[Exercise aim] Pull out every line from the listing that has the word "none".

++++ Dataset records ++++

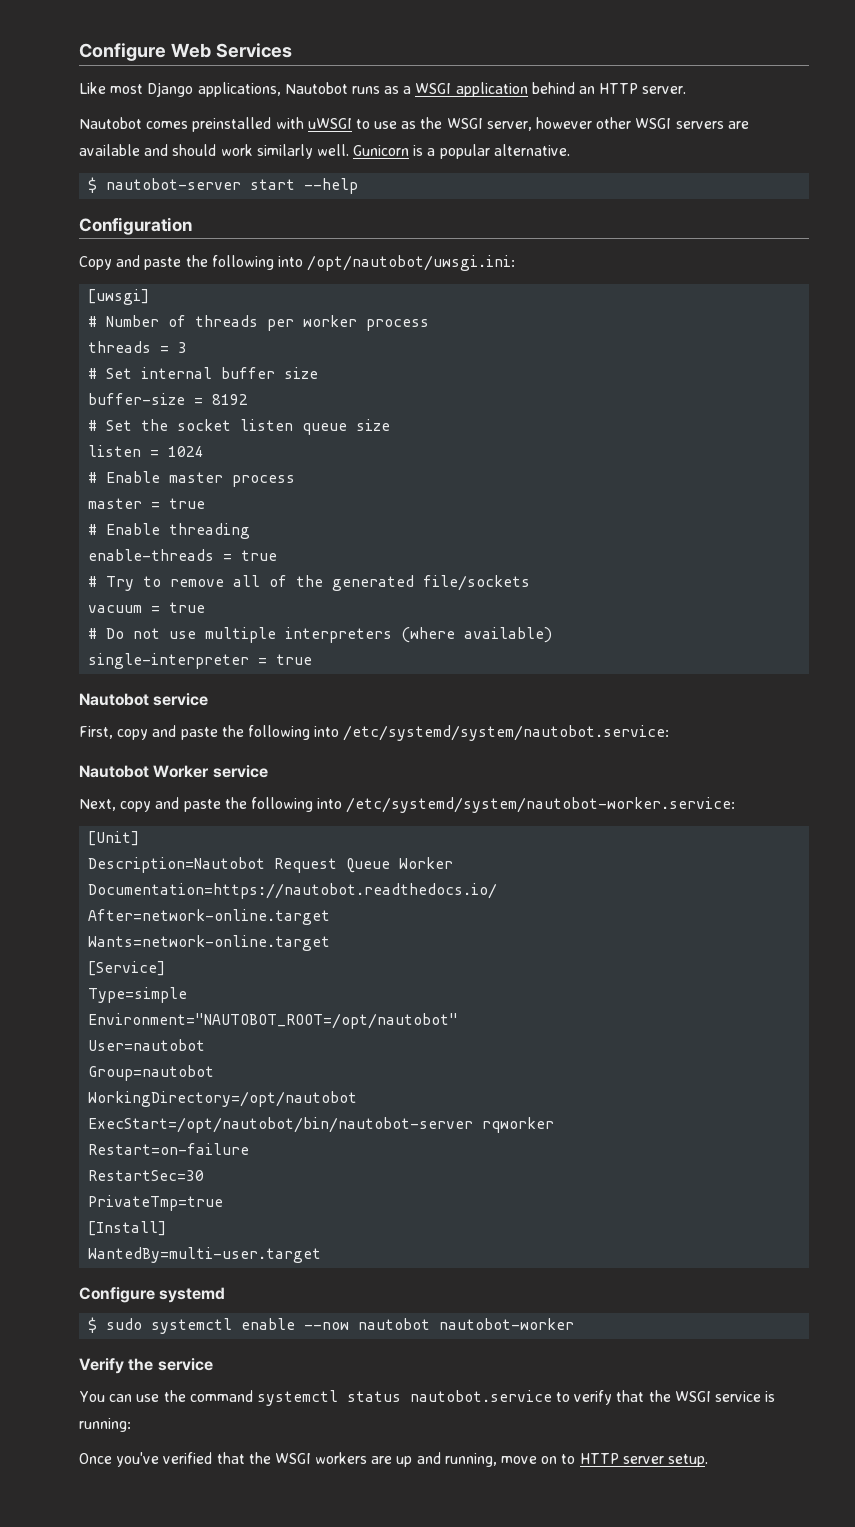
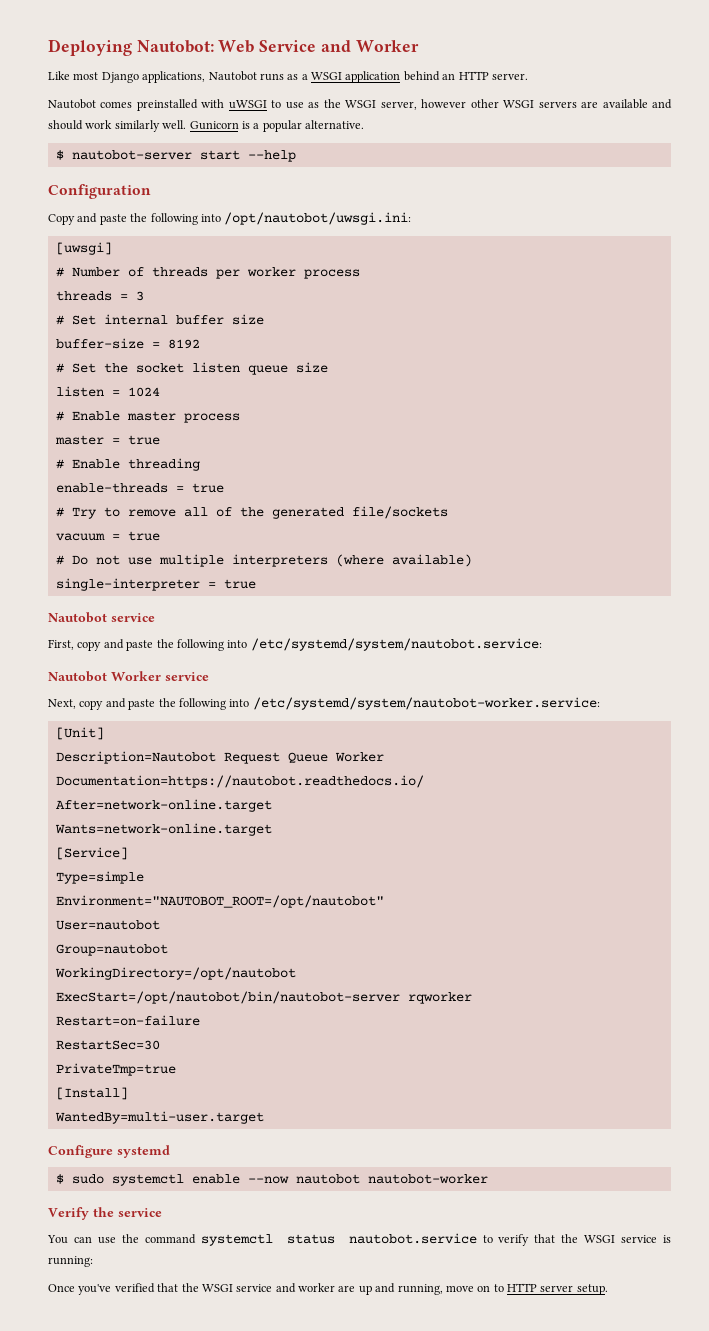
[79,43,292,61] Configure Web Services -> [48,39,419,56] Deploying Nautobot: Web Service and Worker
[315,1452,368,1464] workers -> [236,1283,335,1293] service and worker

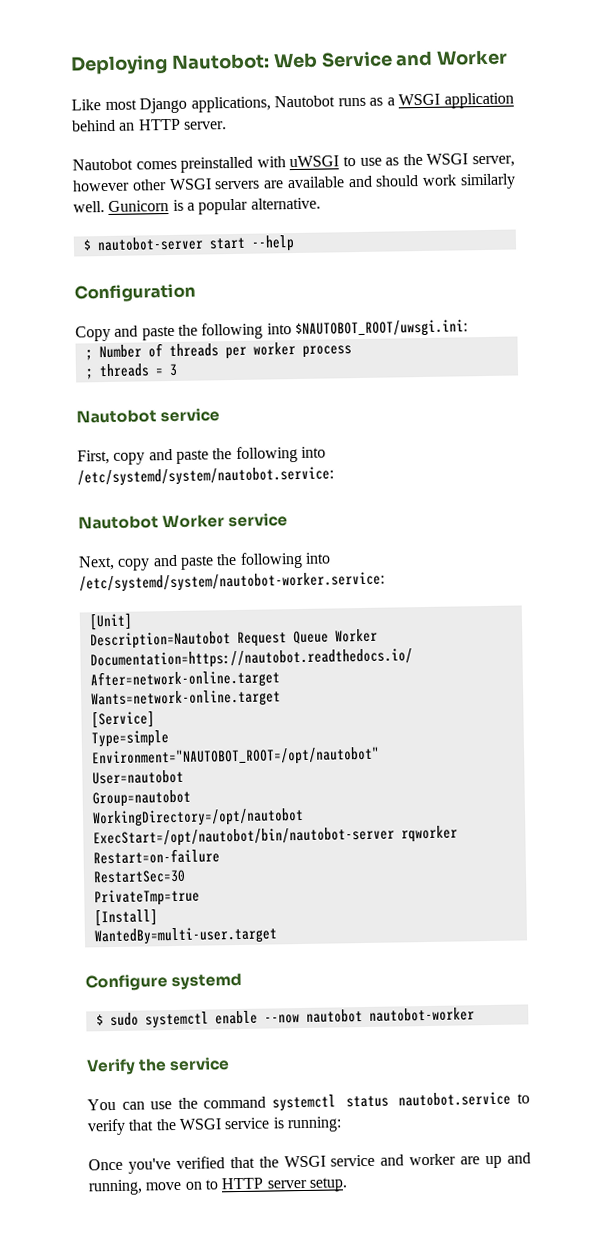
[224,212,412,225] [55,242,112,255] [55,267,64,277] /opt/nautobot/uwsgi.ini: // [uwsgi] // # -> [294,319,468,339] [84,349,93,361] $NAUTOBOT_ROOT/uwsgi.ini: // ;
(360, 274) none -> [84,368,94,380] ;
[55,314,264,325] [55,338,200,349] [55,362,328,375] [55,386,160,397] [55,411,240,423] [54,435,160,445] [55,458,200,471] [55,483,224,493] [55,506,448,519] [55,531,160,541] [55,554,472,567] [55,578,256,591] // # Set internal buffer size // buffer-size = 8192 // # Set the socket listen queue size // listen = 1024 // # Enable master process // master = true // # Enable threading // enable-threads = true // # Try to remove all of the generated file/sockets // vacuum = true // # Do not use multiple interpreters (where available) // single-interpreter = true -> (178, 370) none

++++

[Result for this task]
(360, 274) none -> [84,368,94,380] ;
[55,314,264,325] [55,338,200,349] [55,362,328,375] [55,386,160,397] [55,411,240,423] [54,435,160,445] [55,458,200,471] [55,483,224,493] [55,506,448,519] [55,531,160,541] [55,554,472,567] [55,578,256,591] // # Set internal buffer size // buffer-size = 8192 // # Set the socket listen queue size // listen = 1024 // # Enable master process // master = true // # Enable threading // enable-threads = true // # Try to remove all of the generated file/sockets // vacuum = true // # Do not use multiple interpreters (where available) // single-interpreter = true -> (178, 370) none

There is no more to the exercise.